Changing stroke rehab and research worldwide now.Time is Brain! trillions and trillions of neurons that DIE each day because there are NO effective hyperacute therapies besides tPA(only 12% effective). I have 523 posts on hyperacute therapy, enough for researchers to spend decades proving them out. These are my personal ideas and blog on stroke rehabilitation and stroke research. Do not attempt any of these without checking with your medical provider. Unless you join me in agitating, when you need these therapies they won't be there.

What this blog is for:

My blog is not to help survivors recover, it is to have the 10 million yearly stroke survivors light fires underneath their doctors, stroke hospitals and stroke researchers to get stroke solved. 100% recovery. The stroke medical world is completely failing at that goal, they don't even have it as a goal. Shortly after getting out of the hospital and getting NO information on the process or protocols of stroke rehabilitation and recovery I started searching on the internet and found that no other survivor received useful information. This is an attempt to cover all stroke rehabilitation information that should be readily available to survivors so they can talk with informed knowledge to their medical staff. It lays out what needs to be done to get stroke survivors closer to 100% recovery. It's quite disgusting that this information is not available from every stroke association and doctors group.

Monday, November 7, 2011

Identification Of Gene Critical For Cell Responses To Oxygen Deprivation May Have Implications For Heart Disease, Stroke And Cancer

http://www.medicalnewstoday.com/releases/237129.php
Scientists at the Gladstone Institutes have identified a protein that kick-starts the response to low levels of oxygen, suggesting new lines of research relevant to a variety of potentially fatal disorders associated with diminished oxygen supply, including cancer, heart disease, stroke and other neurological conditions that affect millions of people worldwide.

In a paper published in Molecular Cell, the laboratory of Gladstone Associate Investigator Katerina Akassoglou, PhD, maps out the chain of events that take place during hypoxia. Hypoxia is a condition that can occur in people with diseases such as heart disease and stroke. It deprives tissues and organs of an adequate oxygen supply.

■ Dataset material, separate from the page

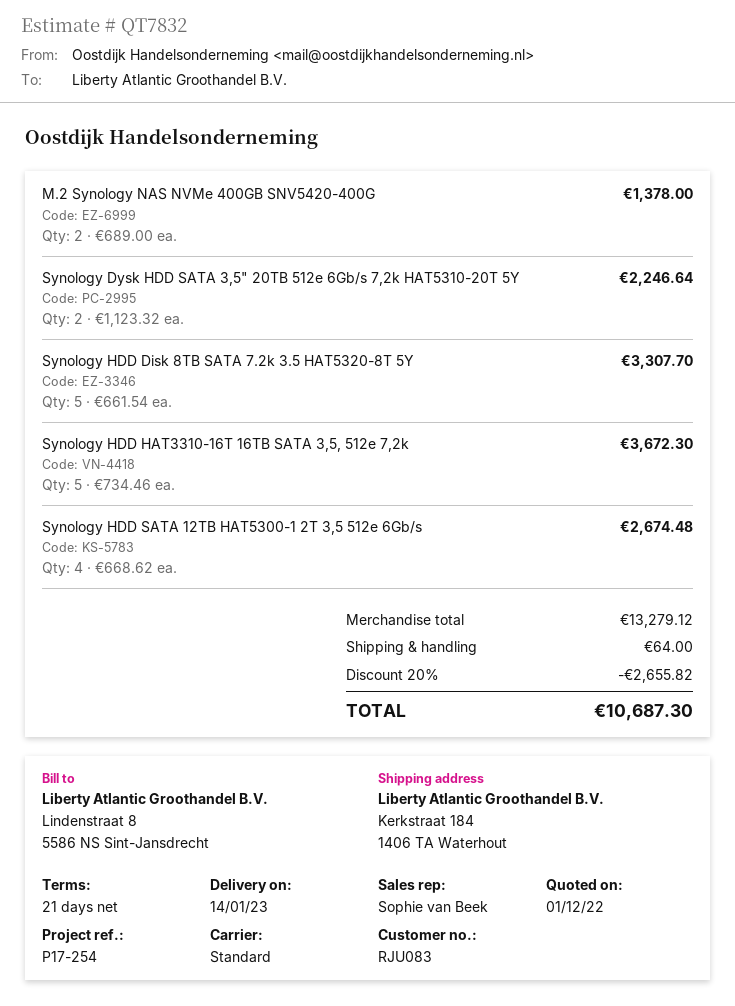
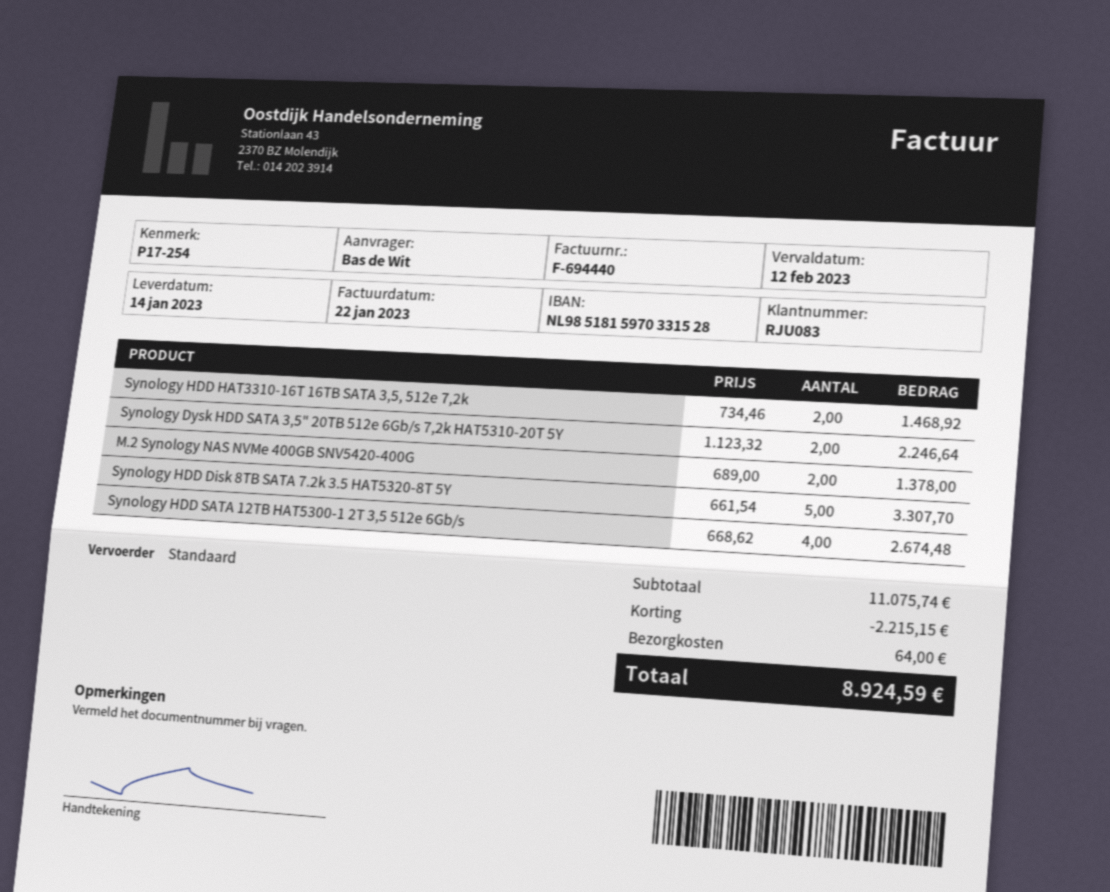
Synology HDD HAT3310-16T 16TB SATA 3,5, 512e 7,2k: 5 x 734.46 = 3672.30 -> 2 x 734.46 = 1468.92
subtotal: 13279.12 -> 11075.74
discount: 2655.82 -> 2215.15
total: 10687.30 -> 8924.59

"This discovery provides a novel understanding of the steps by which cells normally respond to hypoxia, a fundamental biological process that is implicated in many medical conditions," said Dr. Akassoglou, whose research at Gladstone - a leading and independent biomedical-research organization - investigates the mechanisms of inflammation and tissue repair in the brain.

The paper details how Dr. Akassoglou's lab discovered the previously unknown biological function of a protein called p75NTR. When activated by hypoxia, p75NTR sets off the cascading series of events that results in increased blood-vessel production to replenish oxygen levels during disease.

Previous research had indicated that hypoxia triggers the activation of a protein called HIF1-alpha - an activation that ultimately leads to more blood vessels and an ensuing improvement in oxygen flow. There has been much interest among researchers in modifying levels of the HIF1-alpha protein to spur blood-vessel production in individuals with hypoxic conditions. But Dr. Akassoglou decided to take a different approach in her research.

By monitoring the responses of mice under hypoxic conditions, Dr. Akassoglou found that hypoxia first activated the p75NTR protein, which then activated HIF1-alpha and set everything in motion.

"What was most striking to us was what happened when we removed the gene that makes p75NTR," said Natacha Le Moan, PhD, a Gladstone postdoctoral fellow and the first author of the paper. "By effectively silencing p75NTR, the mice's response to hypoxia was impaired and blood-vessel production decreased."

"Now that we've shown that p75NTR spurs the activation of HIF1-alpha and the production of blood vessels during hypoxia, we can move forward with exploring potential therapies," said Dr. Akassoglou, who is also an associate professor of neurology at the University of California, San Francisco, with which Gladstone is affiliated. In addition, Dr. Akassoglou is also an associate adjunct professor of pharmacology at the University of California, San Diego.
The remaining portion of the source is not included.